Discovery Science: Food Technology – Agricultural Machinery and Technology

Food Technology – Agricultural Machinery and Technology

Machines are used to accomplish almost all agricultural tasks from working the soil (tilling) to sowing and harvesting. These implements, either self-propelled or pulled by another vehicle, have greatly increased crop yields.

In recent decades structural reforms have increased the size of farms cultivated by individual agricultural concerns. These reforms have also led to a steady increase in the automation of agricultural processes; more and more machines are used today in order to carry out the work quickly and effectively. Procuring agricultural machinery often involves a huge investment that small and midsize operators cannot afford.

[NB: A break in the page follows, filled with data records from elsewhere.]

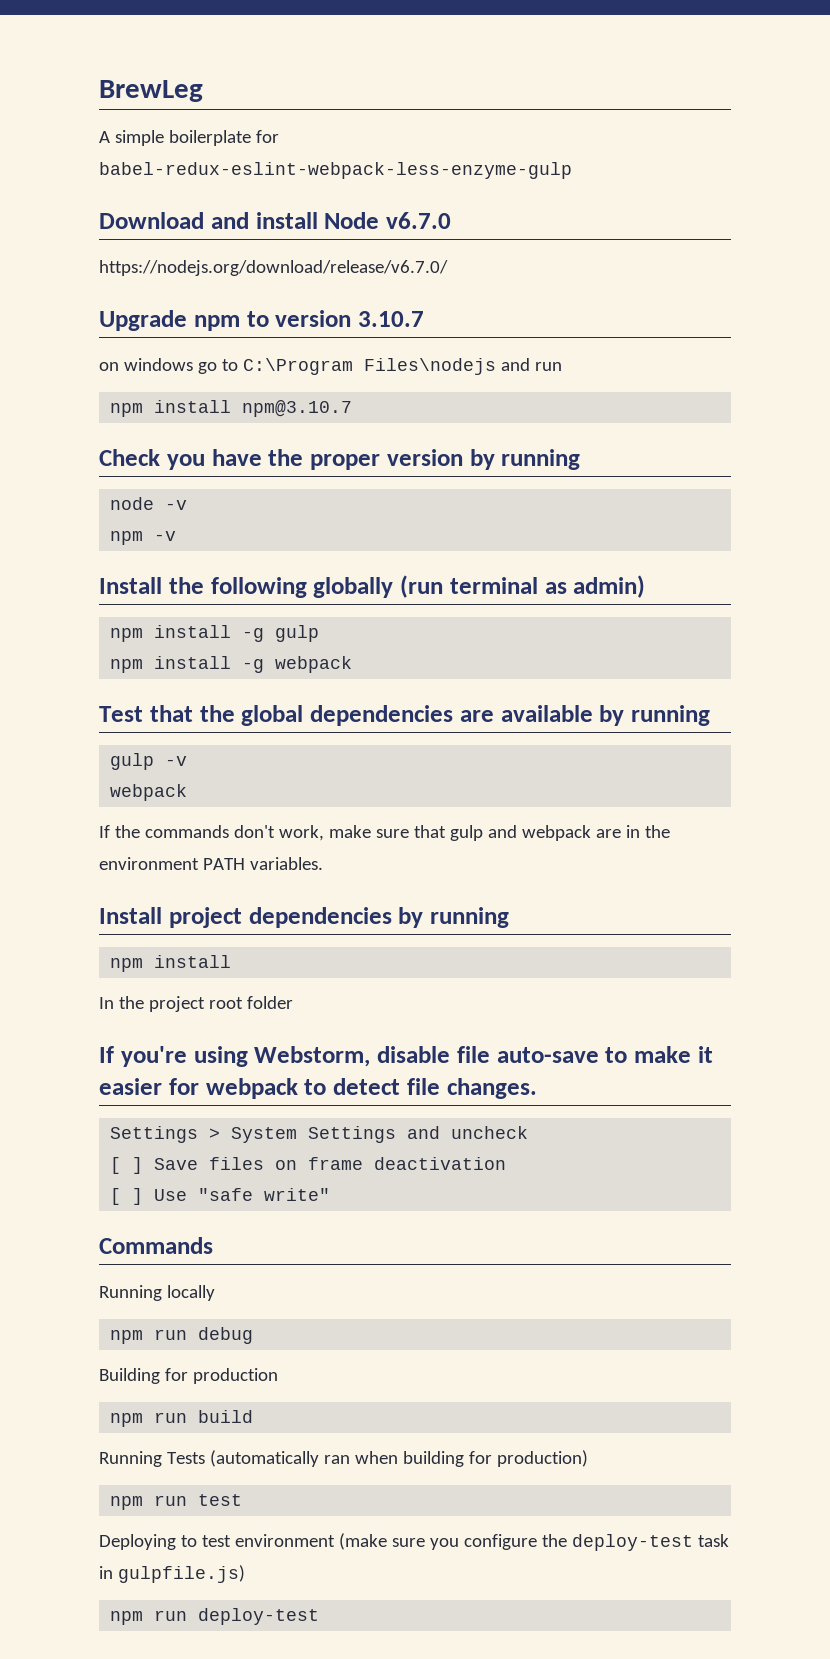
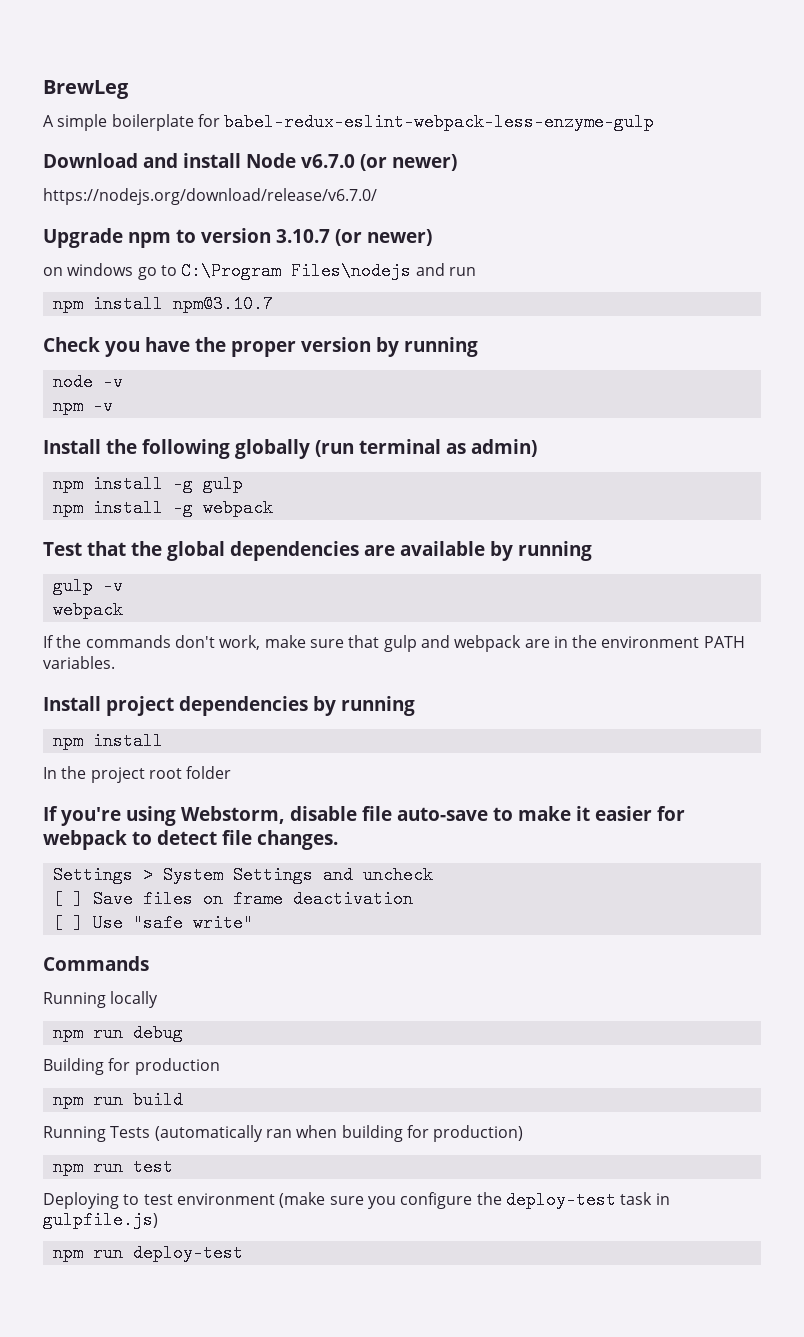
(451, 220) none -> [360,154,457,171] (or newer)
(424, 319) none -> [335,229,432,246] (or newer)

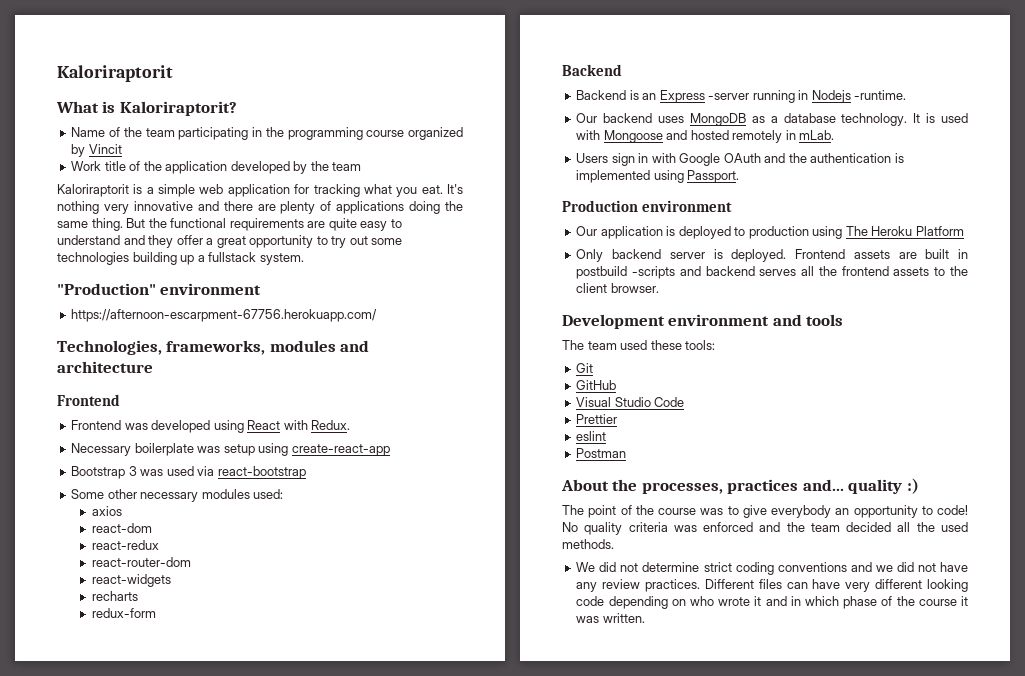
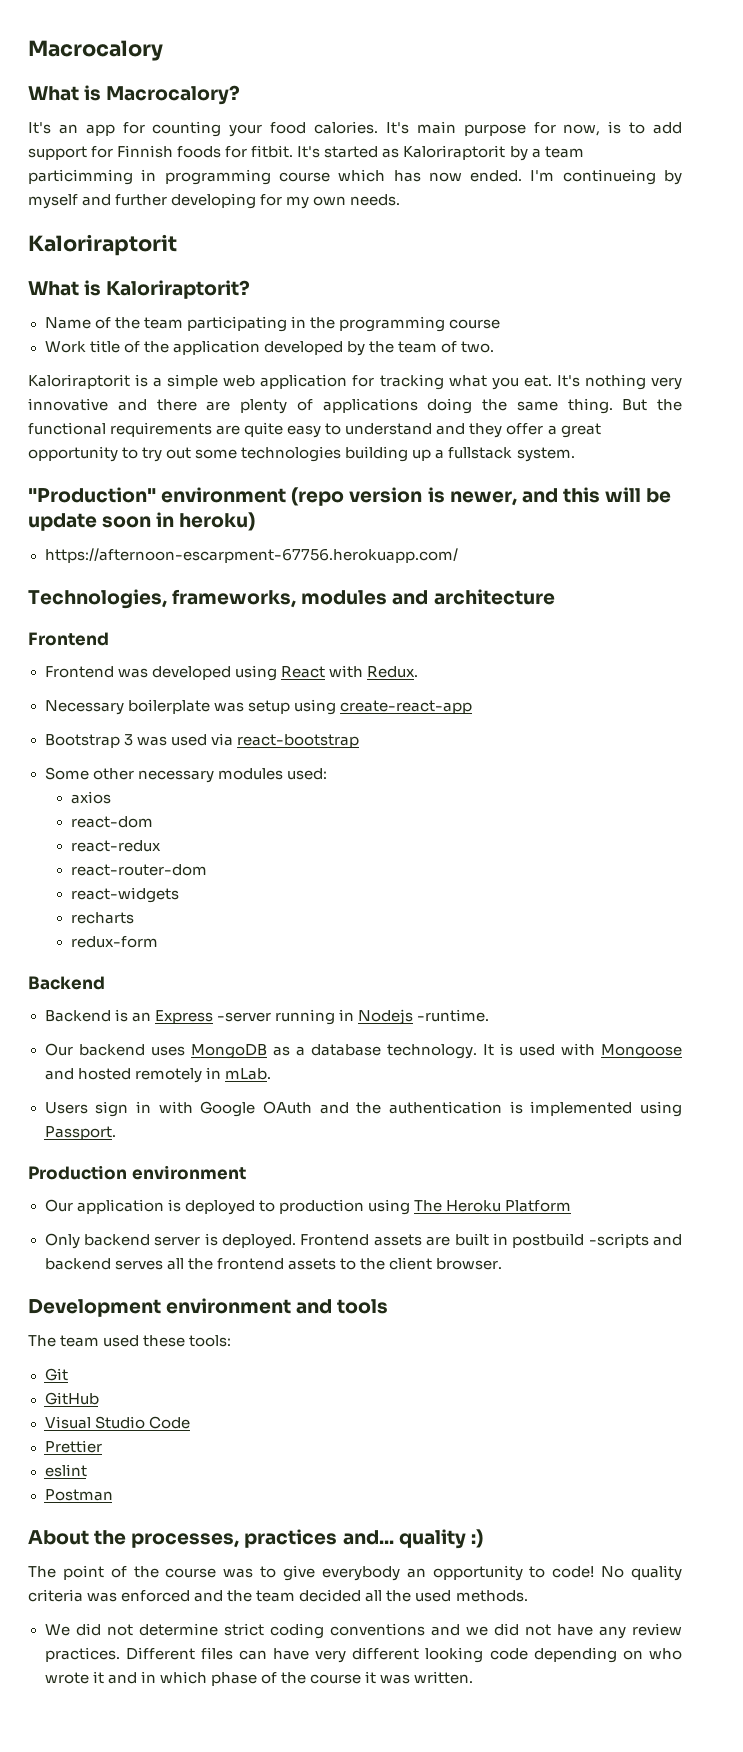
(57, 73) none -> [28,40,163,61] [28,85,241,105] [28,121,683,137] [28,145,584,161] [28,169,682,185] [28,193,401,209] Macrocalory // What is Macrocalory? // It's an app for counting your food calories. It's main purpose for now, is to add support for Finnish foods for fitbit. It's started as Kaloriraptorit by a team particimming in programming course which has now ended. I'm continueing by myself and further developing for my own needs. //
[407,127,463,140] [71,144,122,157] organized by Vincit -> (500, 324) none
(362, 166) none -> [440,341,495,353] of two.
(262, 289) none -> [291,487,672,506] [28,512,256,531] (repo version is newer, and this will be update soon in heroku)

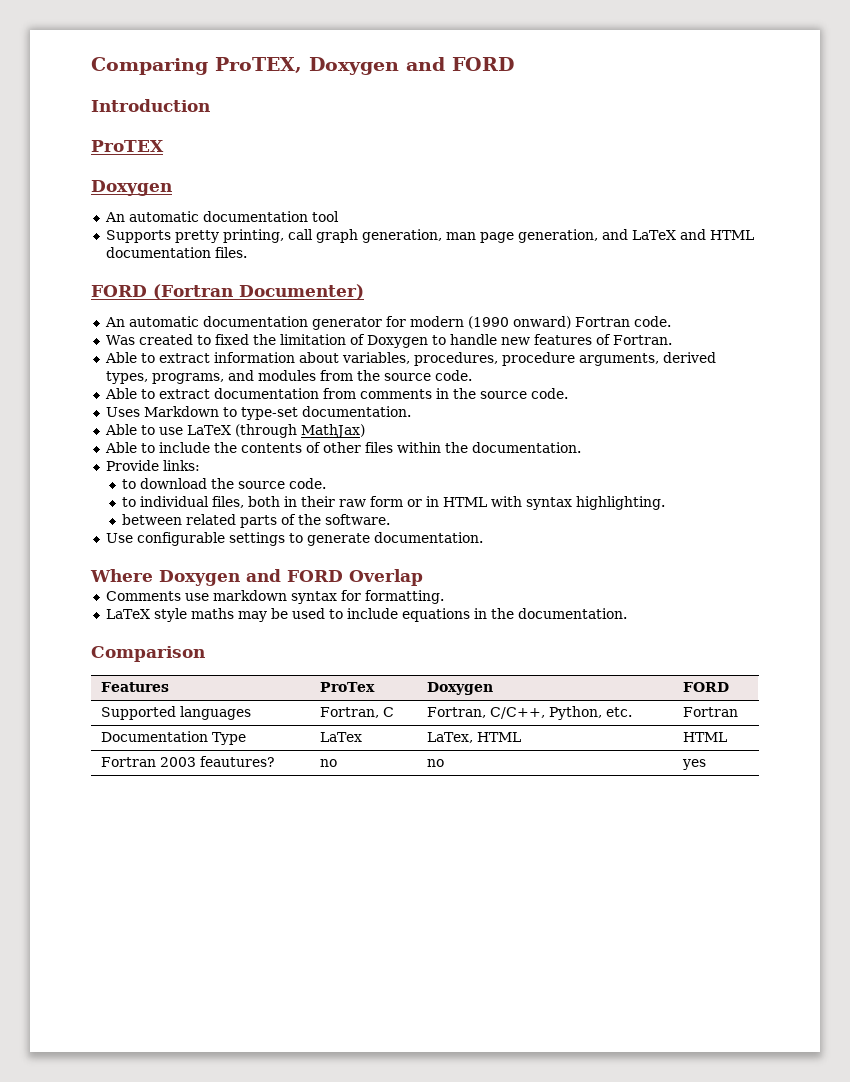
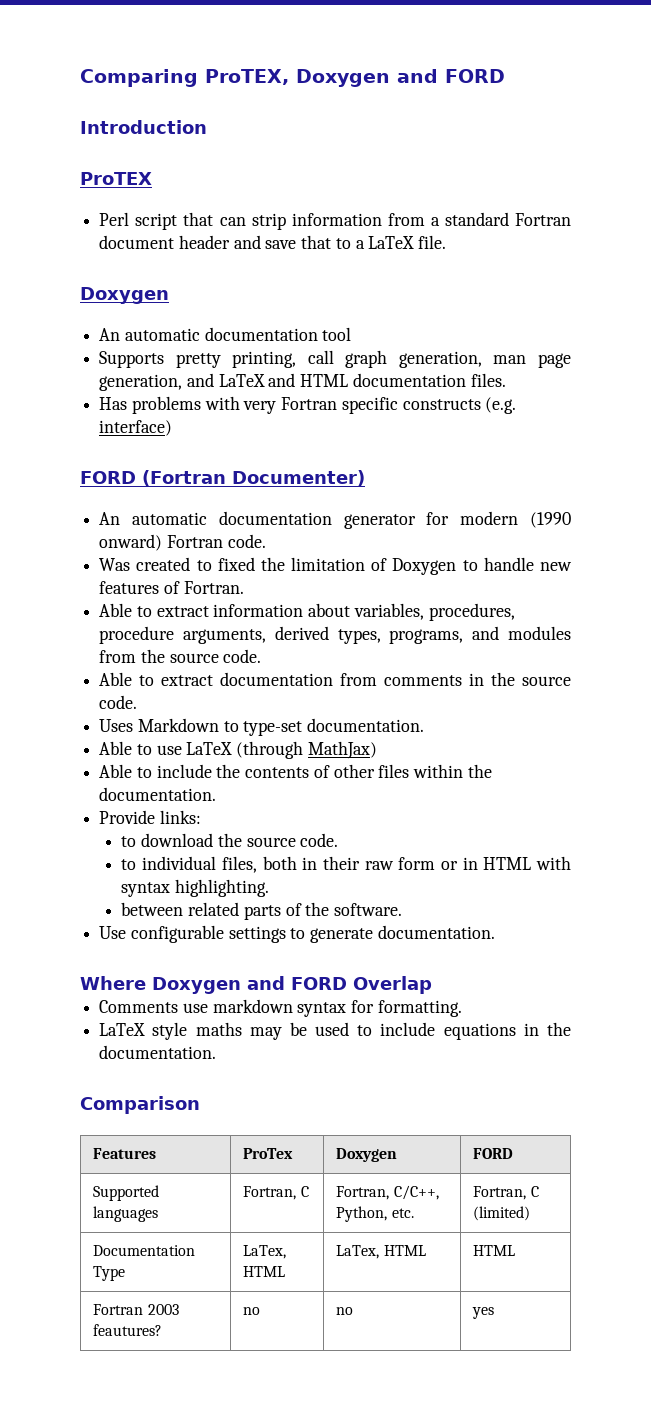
(164, 146) none -> [99,212,571,230] [99,235,447,249] // Perl script that can strip information from a standard Fortran document header and save that to a LaTeX file.
(247, 252) none -> [99,396,517,414] [99,420,173,436] // Has problems with very Fortran specific constructs (e.g. interface)
[682,707,738,717] Fortran -> [473,1186,539,1200] [473,1206,531,1221] Fortran, C (limited)
[319,732,362,742] LaTex -> [243,1245,287,1259] [243,1266,286,1277] LaTex, HTML

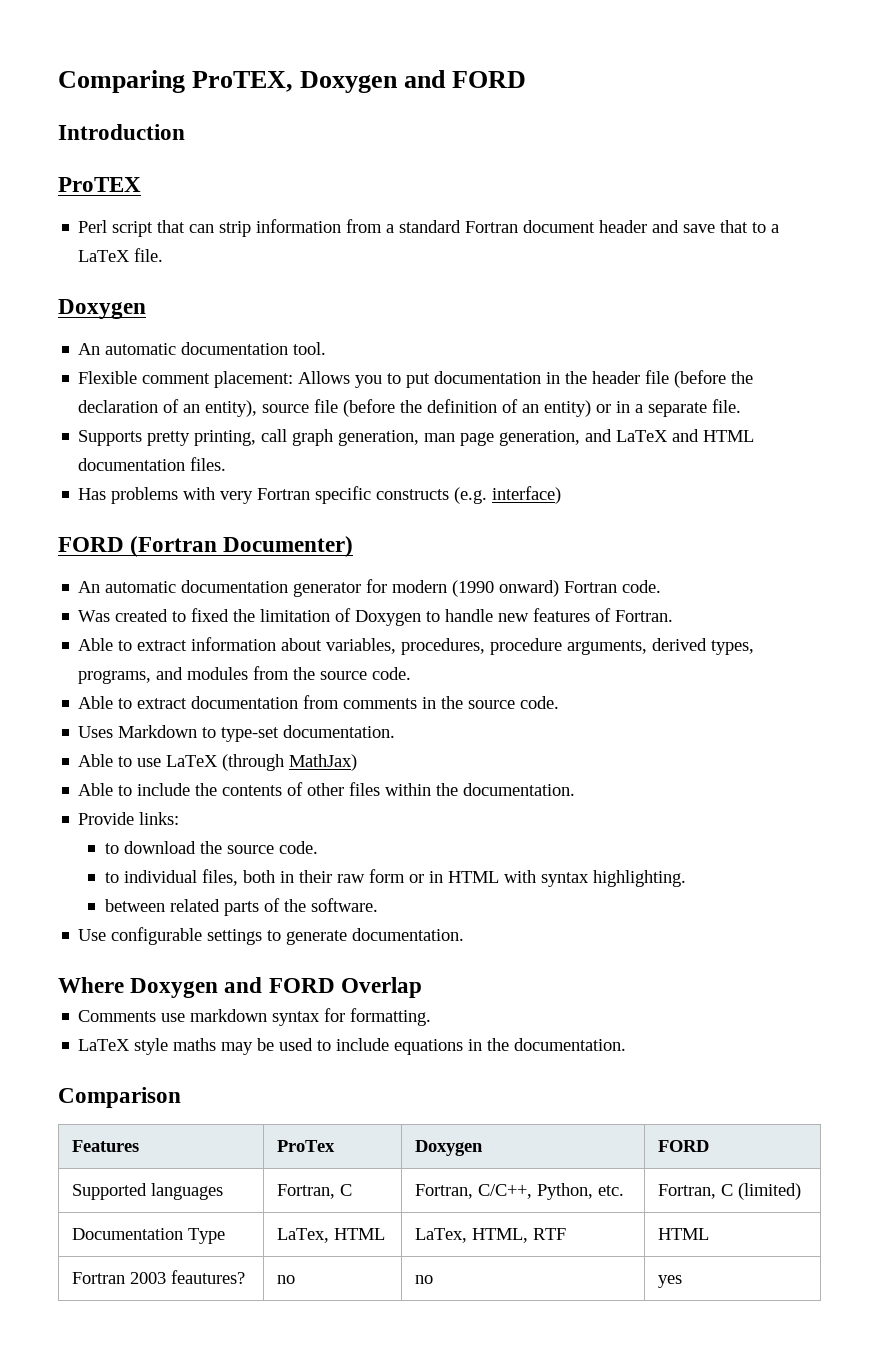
[322,327,352,341] tool -> [293,342,327,355] [78,370,754,388] [78,399,742,417] tool. // Flexible comment placement: Allows you to put documentation in the header file (before the declaration of an entity), source file (before the definition of an entity) or in a separate file.
[383,1245,426,1256] HTML -> [471,1228,566,1243] HTML, RTF

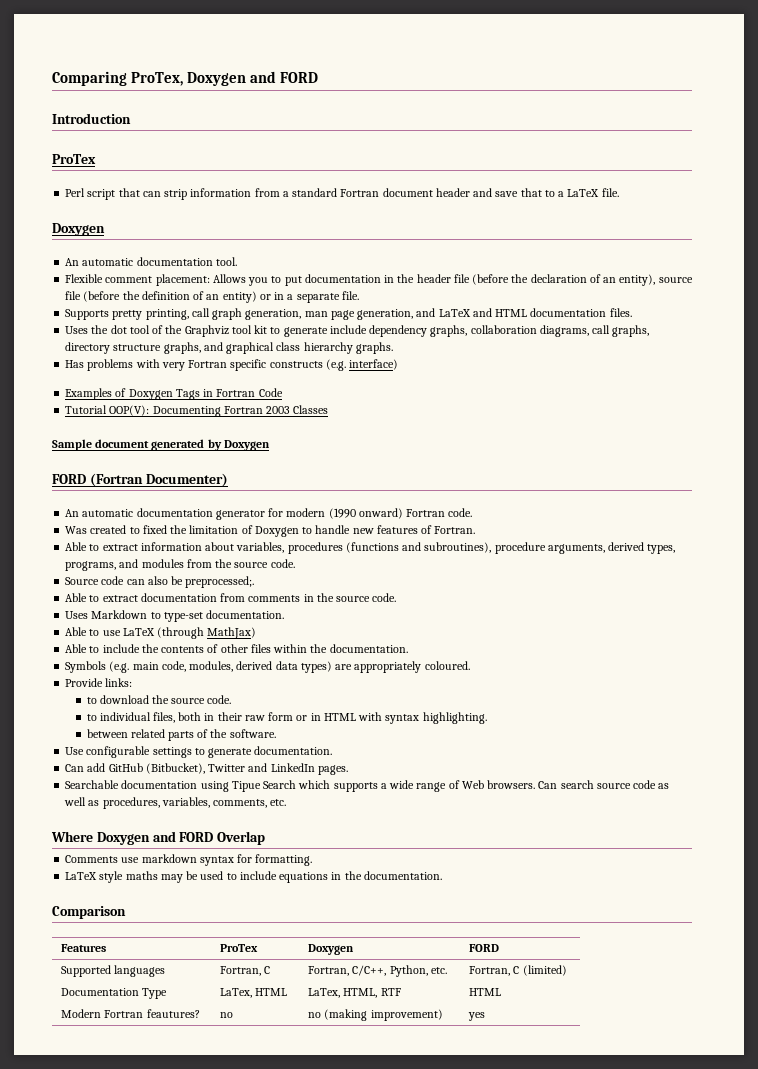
[192,71,294,92] ProTEX, -> [131,72,184,86] ProTex,
[58,177,141,192] ProTEX -> [52,154,96,164] ProTex
(227, 464) none -> [65,325,650,337] [65,342,393,354] // Uses the dot tool of the Graphviz tool kit to generate include dependency graphs, collaboration diagrams, call graphs, directory structure graphs, and graphical class hierarchy graphs.
(562, 495) none -> [65,388,283,400] [65,405,329,417] [52,439,270,451] // Examples of Doxygen Tags in Fortran Code // Tutorial OOP(V): Documenting Fortran 2003 Classes // Sample document generated by Doxygen
[401,638,486,655] procedures, -> [287,542,492,554] procedures (functions and subroutines),
(412, 673) none -> [65,576,255,588] // Source code can also be preprocessed;.
(576, 789) none -> [65,661,470,673] // Symbols (e.g. main code, modules, derived data types) are appropriately coloured.
(465, 934) none -> [65,763,348,775] [65,780,670,792] [64,797,287,809] // Can add GitHub (Bitbucket), Twitter and LinkedIn pages. // Searchable documentation using Tipue Search which supports a wide range of Web browsers. Can search source code as well as procedures, variables, comments, etc.
[71,1272,166,1284] Fortran 2003 -> [61,1009,144,1018] Modern Fortran
(433, 1279) none -> [324,1009,443,1021] (making improvement)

For this reason small farms join forces in machinery cooperatives to share the machinery. Sometimes external companies are contracted to perform particular tasks. The most important agricultural machinery include tractors, harvesters, plows, harrows, sowing machines, planters fertilizer applicators, and crop sprayers for applying plant treatment agents. In fact, major trade fairs for agricultural technology and machinery take place regularly around the world.

Automation on the farm

Technology continues to gain significance in agriculture, and not only in the cultivation of agricultural land.

Machines are also used in other areas of agriculture: for example, in animal husbandry. Computers control feed distribution in the animals’ stalls, and milking machines are used in dairy operations.

Further processing

After the harvest, most raw agricultural products undergo further processing. For example, grain is dried and corn is milled for use as animal feed and fermented into silage. Yet many steps of these processes are not carried out on the farms themselves, but rather in “downstream” companies.

Grain is delivered to a mill where it is ground into flour. Livestock sold to a slaughterhouse is processed into meat and meat products. Some agricultural commodities are used immediately in the food industry or in other trade businesses.

ENVIRONMENTAL EFFECTS

Using chemicals in the form of agricultural fertilizers and pesticides has had serious consequences for the environment The application of nitrate and phosphate in fertilizers greatly impacts rivers and lakes and has disturbed the natural biological balance.

As a result bodies of waters can “collapse.” A few of the pesticide treatments (such as DDT) had such a negative effect on the environment and the food chain that their application has been prohibited.